Sultan Zarawani

Personal information
- Full name: Sultan Mohammed Zarawani
- Born: 24 January 1961 (age 65) Dubai
- Batting: Right-handed
- Bowling: Right-arm leg spin

International information
- National side: United Arab Emirates (1994–1996);
- ODI debut (cap 11): 13 April 1994 v India
- Last ODI: 1 March 1996 v Netherlands

Career statistics
| Competition | ODI | List A |
| Matches | 7 | 11 |
| Runs scored | 26 | 53 |
| Batting average | 4.33 | 7.57 |
| 100s/50s | 0/0 | 0/0 |
| Top score | 13 | 20* |
| Balls bowled | 264 | 312 |
| Wickets | 5 | 5 |
| Bowling average | 51.40 | 62.00 |
| 5 wickets in innings | 0 | 0 |
| 10 wickets in match | 0 | 0 |
| Best bowling | 2/49 | 2/49 |
| Catches/stumpings | 1/– | 1/– |
- Source: Cricinfo, 10 December 2009

= Sultan Zarawani =

Former Emirati cricketer

Sultan Mohammed Zarawani (سلطان محمد زاروني; born 24 January 1961) is a former Emirati cricketer. He played seven one-day internationals (ODIs). After the 1996 Cricket World Cup, he was banned for life when he criticised the officials of the Emirates Cricket Board. Zarawani had learnt the basics of the sport while studying at his school in Pakistan.

==International career==
In the early 1990s, when the Emirates Cricket Board adopted a policy of recruiting expatriate cricketers from Pakistan, India and Sri Lanka for the national team. Zarawani, the sole native Emirati in the team, was appointed as captain.

Under his leadership, the UAE won the 1994 ICC Trophy in Kenya which earned them qualification for the 1996 Cricket World Cup. He also captained the UAE in their first-ever One Day International match which was played against India. Although his team was defeated, Zarawani did manage to capture one wicket – that of Sachin Tendulkar.

Prior to playing in his first World Cup tournament in 1996, he had received three operations on his knees and also underwent regular cortisone injections in order to enable him to play through the pain. He also spent 24 hours in bed before every match to make himself fit to play. He led at the age of 35. Despite the blow on his head in UAE's opening match against South Africa, he continued to play in the remainder of the tournament and also went onto lead the team throughout the global showpiece. Under his leadership, UAE finished the tournament by securing a victory over fellow qualifier Netherlands; it turned out to be Zarawani's last appearance in international cricket.

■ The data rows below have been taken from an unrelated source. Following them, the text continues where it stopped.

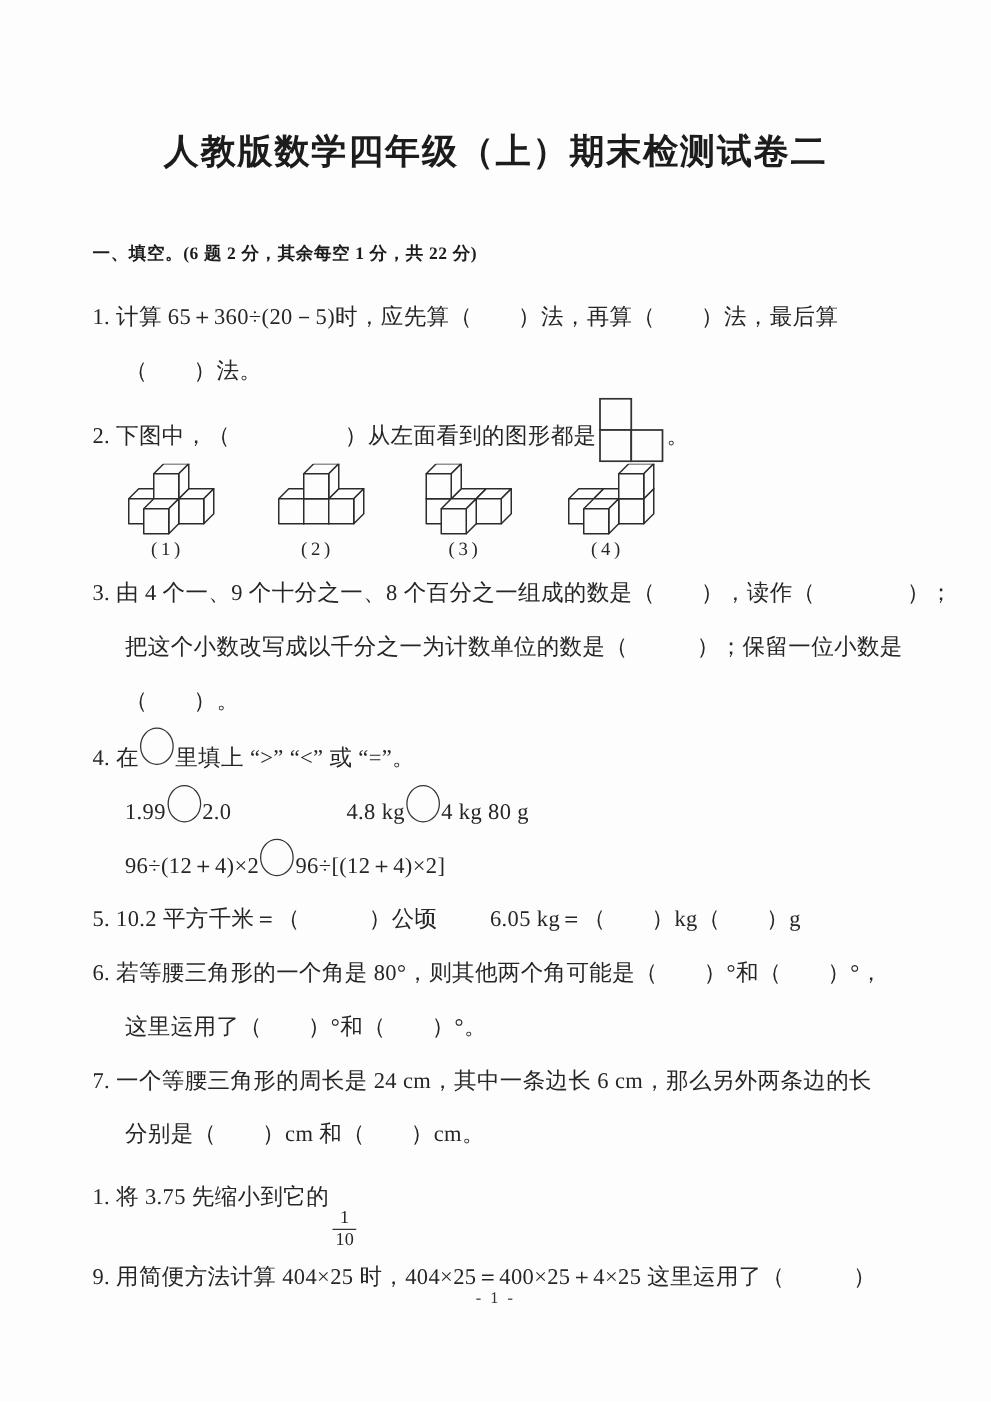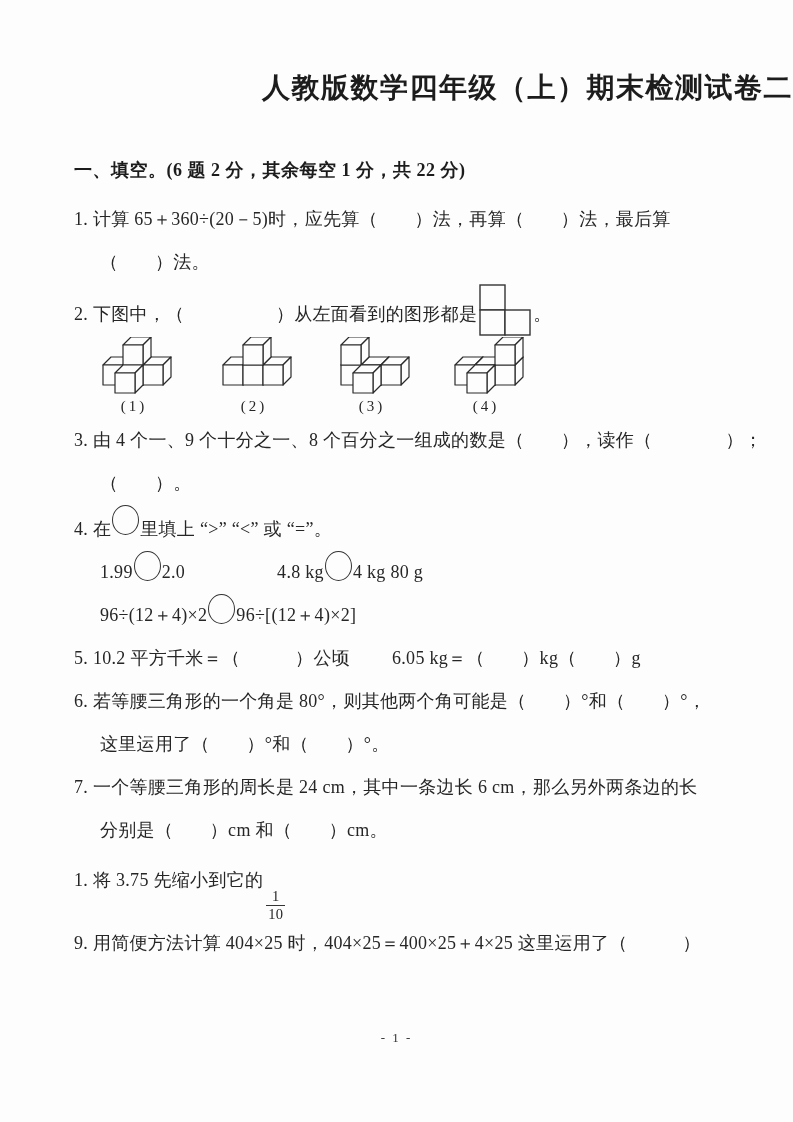--- a/index.html
+++ b/index.html
@@ -13,8 +13,8 @@
     color:#262626;
   }
   .title {
-    padding-top:69px;
-    text-align:right;
+    padding-top:103px;
+    text-align:center;
     font-size:28px;
     font-weight:bold;
     letter-spacing:1.5px;

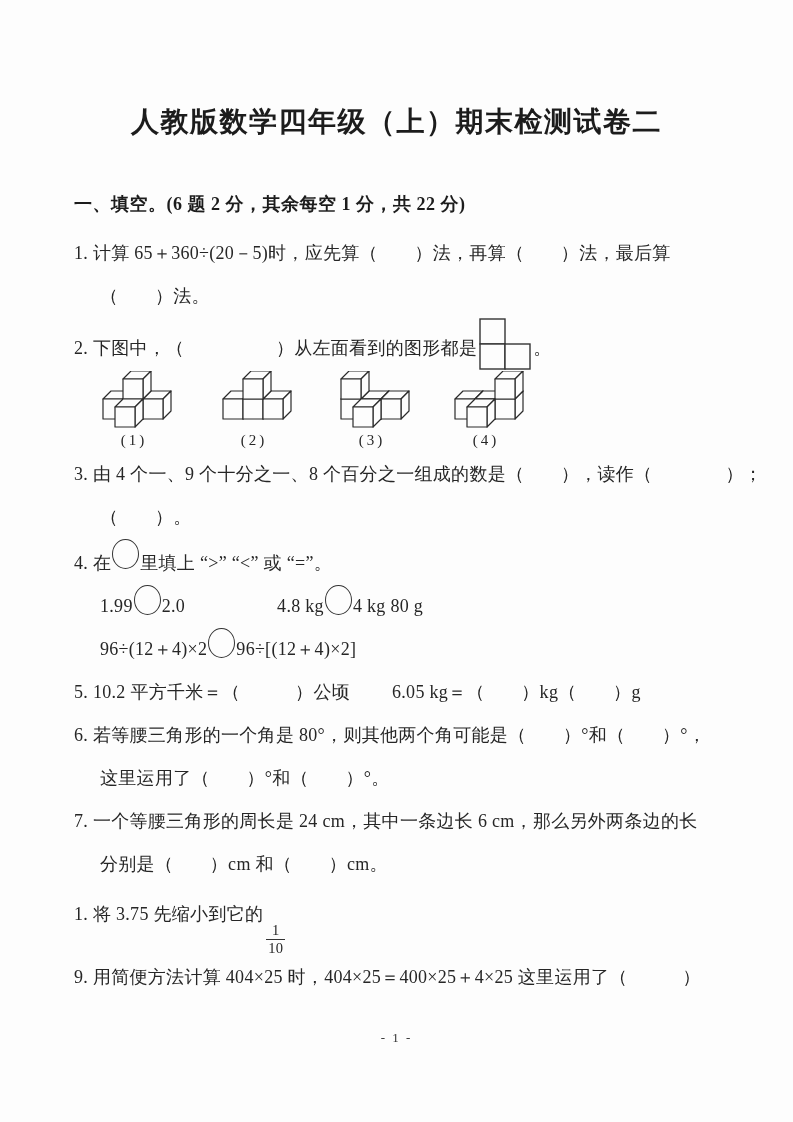--- a/index.html
+++ b/index.html
@@ -24,7 +24,7 @@
   .content { padding-left:74px; padding-right:50px; }
   .sec-heading {
     margin-top:51px;
-    font-size:18px;
+    font-size:14px;
     font-weight:bold;
     line-height:24px;
     color:#1c1c1c;

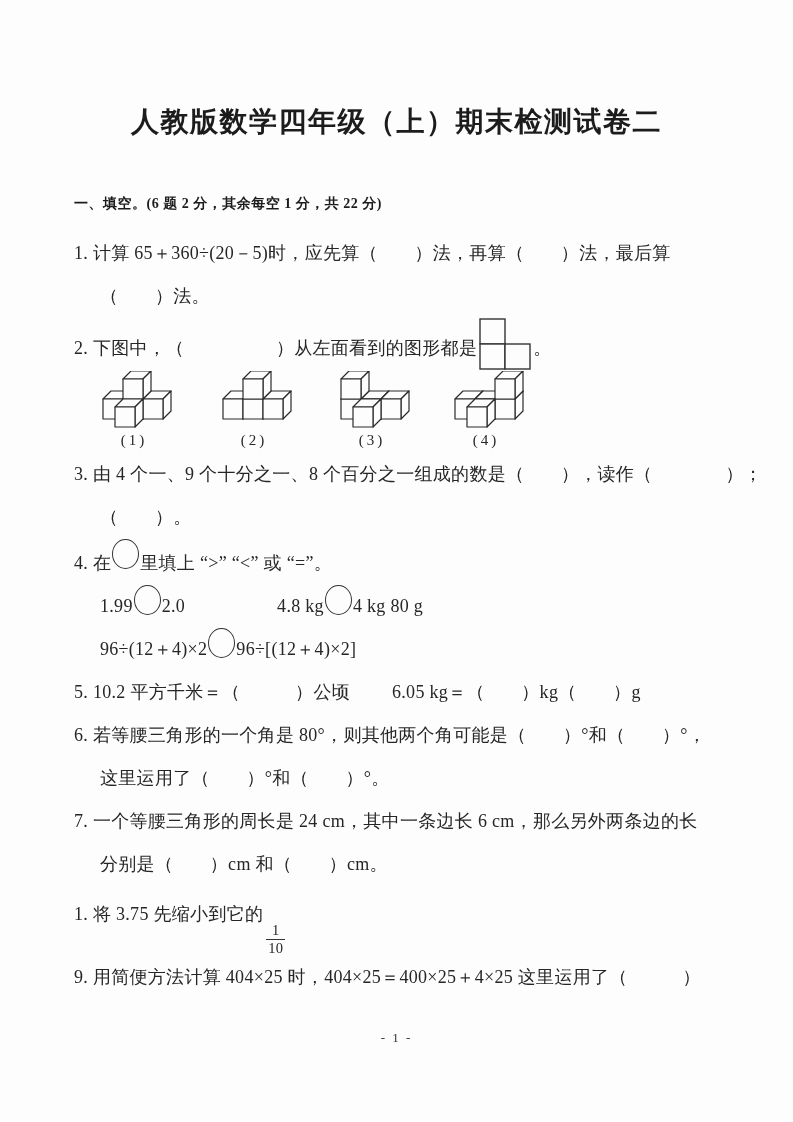--- a/index.html
+++ b/index.html
@@ -150,6 +150,7 @@
     </div>
 
     <div class="line">3. 由 4 个一、9 个十分之一、8 个百分之一组成的数是（　　），读作（　　　　）；</div>
+    <div class="line indent">把这个小数改写成以千分之一为计数单位的数是（　　　）；保留一位小数是</div>
     <div class="line indent">（　　）。</div>
 
     <div class="line">

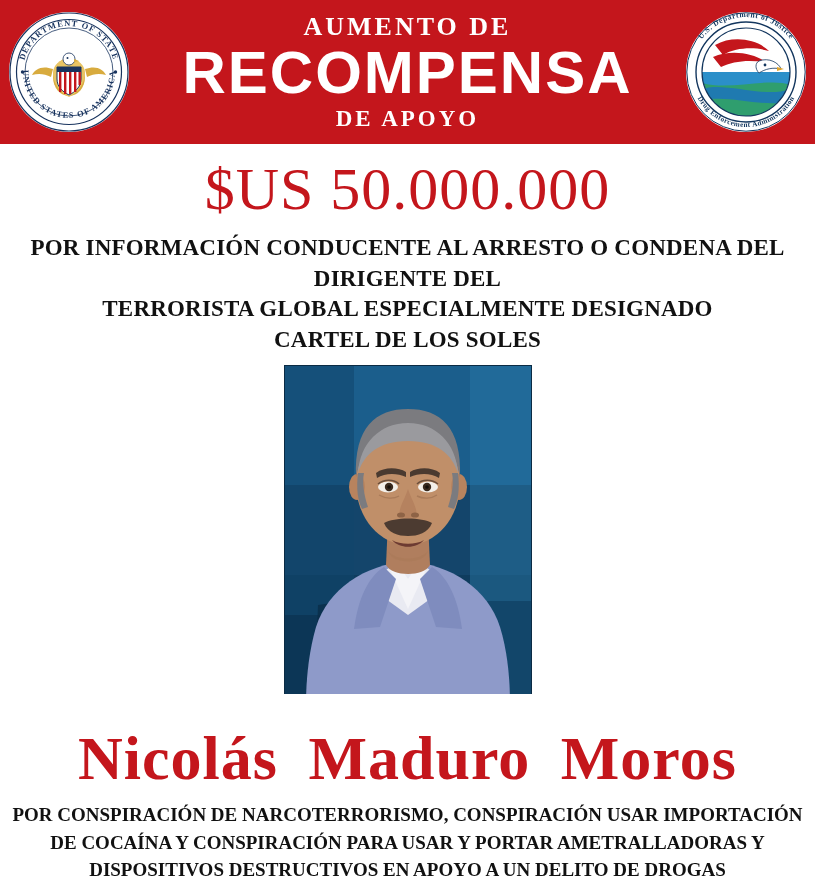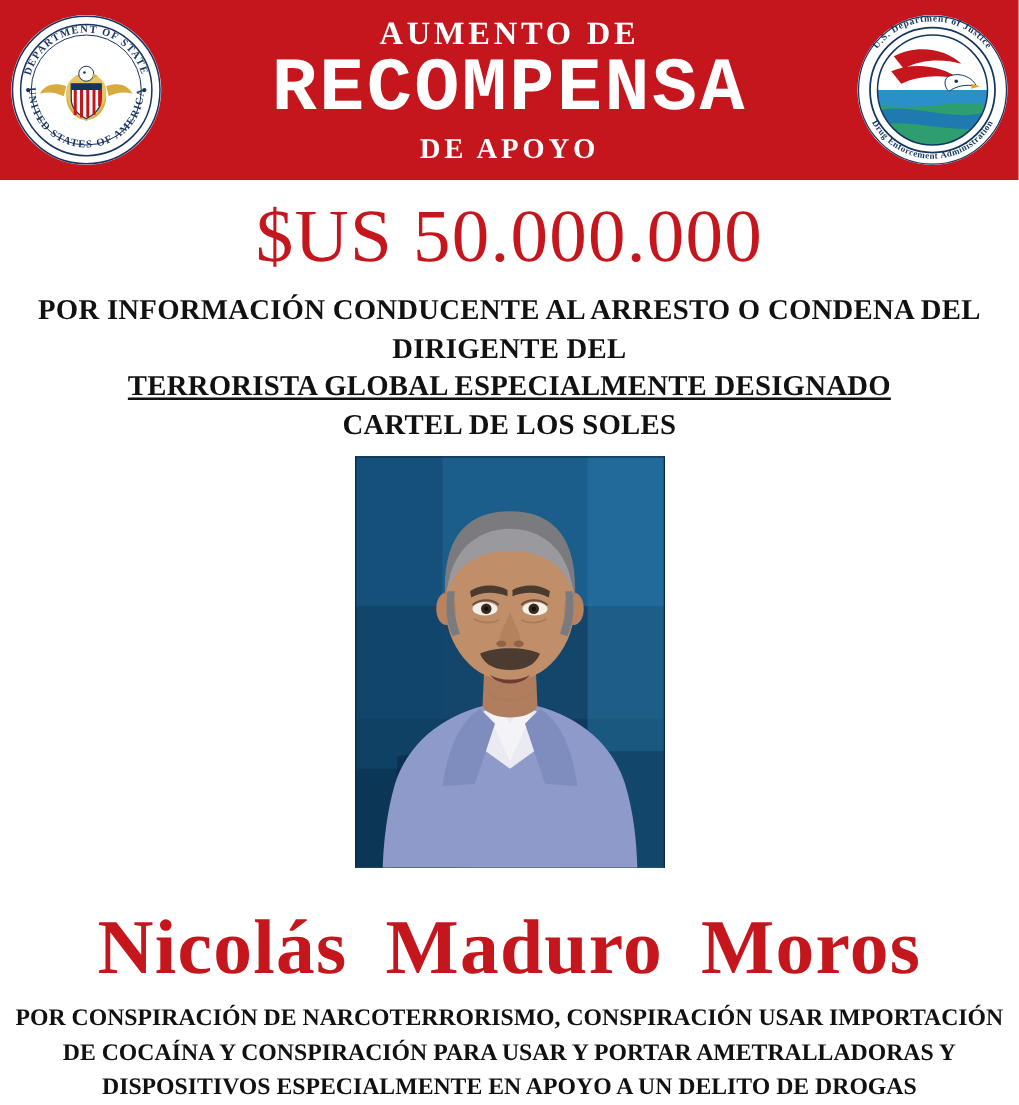--- a/index.html
+++ b/index.html
@@ -54,7 +54,7 @@
   }
 
   .banner-line2 {
-    font-family: Liberation Mono, monospace;
+    font-family: Liberation Sans, sans-serif;
     font-weight: bold;
     font-size: 60px;
     letter-spacing: 2px;

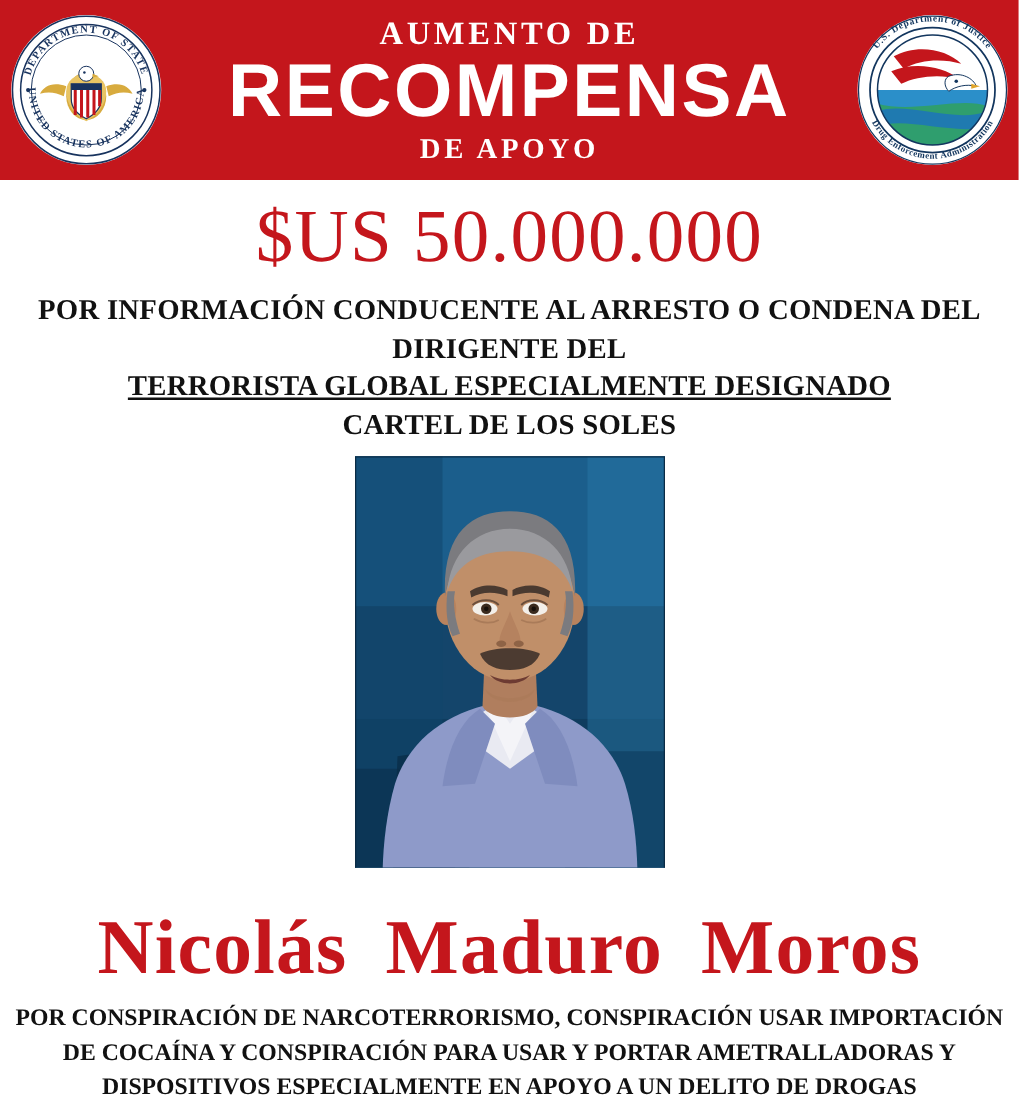--- a/index.html
+++ b/index.html
@@ -108,7 +108,6 @@
     padding: 0 14px;
   }
   .reason .u {
-    text-decoration: underline;
   }
 
   

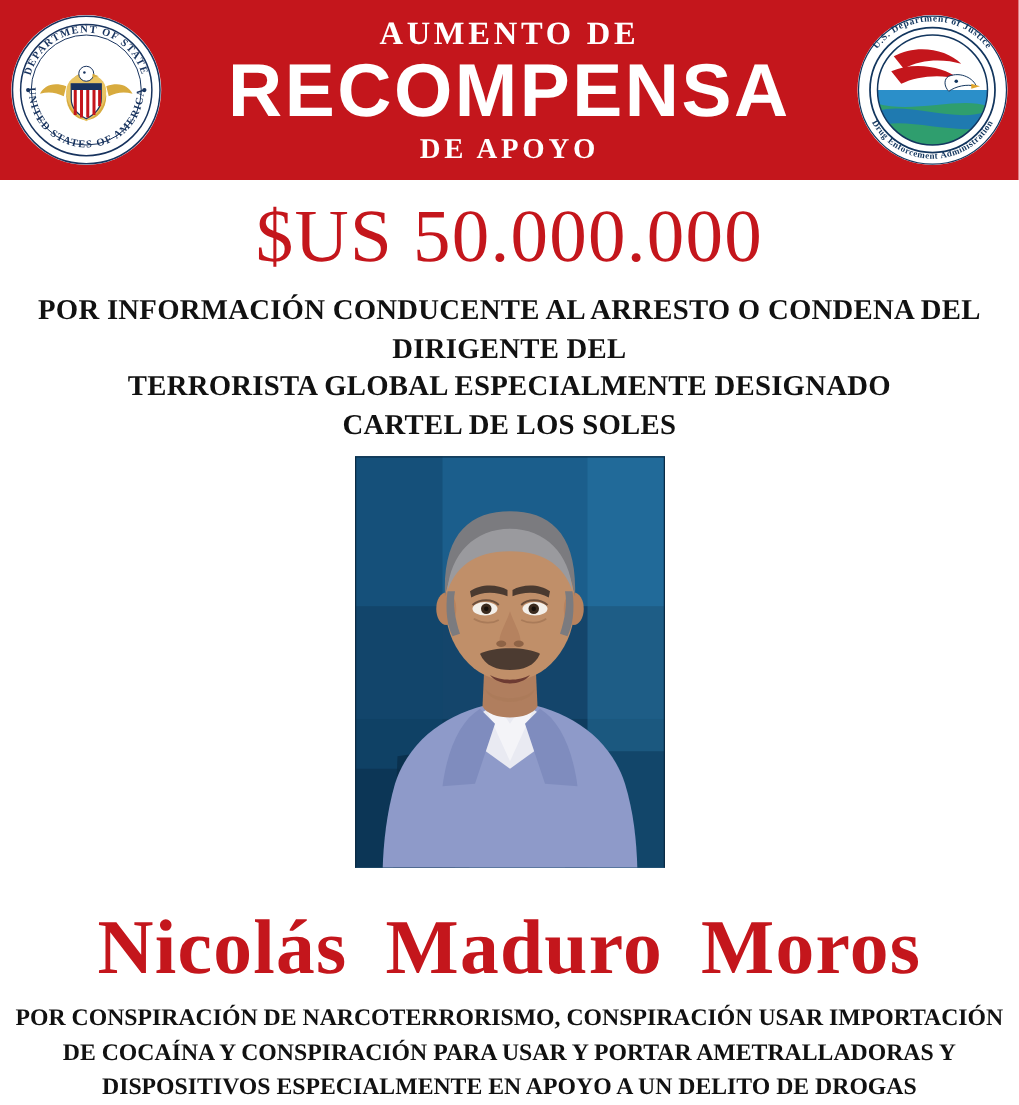--- a/index.html
+++ b/index.html
@@ -332,7 +332,7 @@
   <div class="charges">
     <div>POR CONSPIRACIÓN DE NARCOTERRORISMO, CONSPIRACIÓN USAR IMPORTACIÓN</div>
     <div>DE COCAÍNA Y CONSPIRACIÓN PARA USAR Y PORTAR AMETRALLADORAS Y</div>
-    <div>DISPOSITIVOS ESPECIALMENTE EN APOYO A UN DELITO DE DROGAS</div>
+    <div>DISPOSITIVOS DESTRUCTIVOS EN APOYO A UN DELITO DE DROGAS</div>
   </div>
 
   <div class="spacer"></div>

The only locally produced player on the 1996 team, Zarawani was purportedly held in very high esteem by his teammates, of whom there were allegedly fewer than the pricey motor cars in his possession.

He left the international game with ODI batting and bowling averages of 4.33 and 51.40 respectively. "Swap the figures round, as they say, and you'd have one hell of an allrounder," mused Lawrence Booth.

===Head injury===
Zarawani is best known for facing South African fast bowler Allan Donald wearing a sunhat rather than a helmet at the 1996 Cricket World Cup and being hit by a fierce bouncer. Zarawani had come to bat when UAE were 68/6, chasing 322 runs.

Donald recorded in his autobiography that he feared initially that he had killed him. Despite the blow, Zarawani continued to refuse the offer of a helmet but only lasted six more balls before he was dismissed and taken straight to hospital.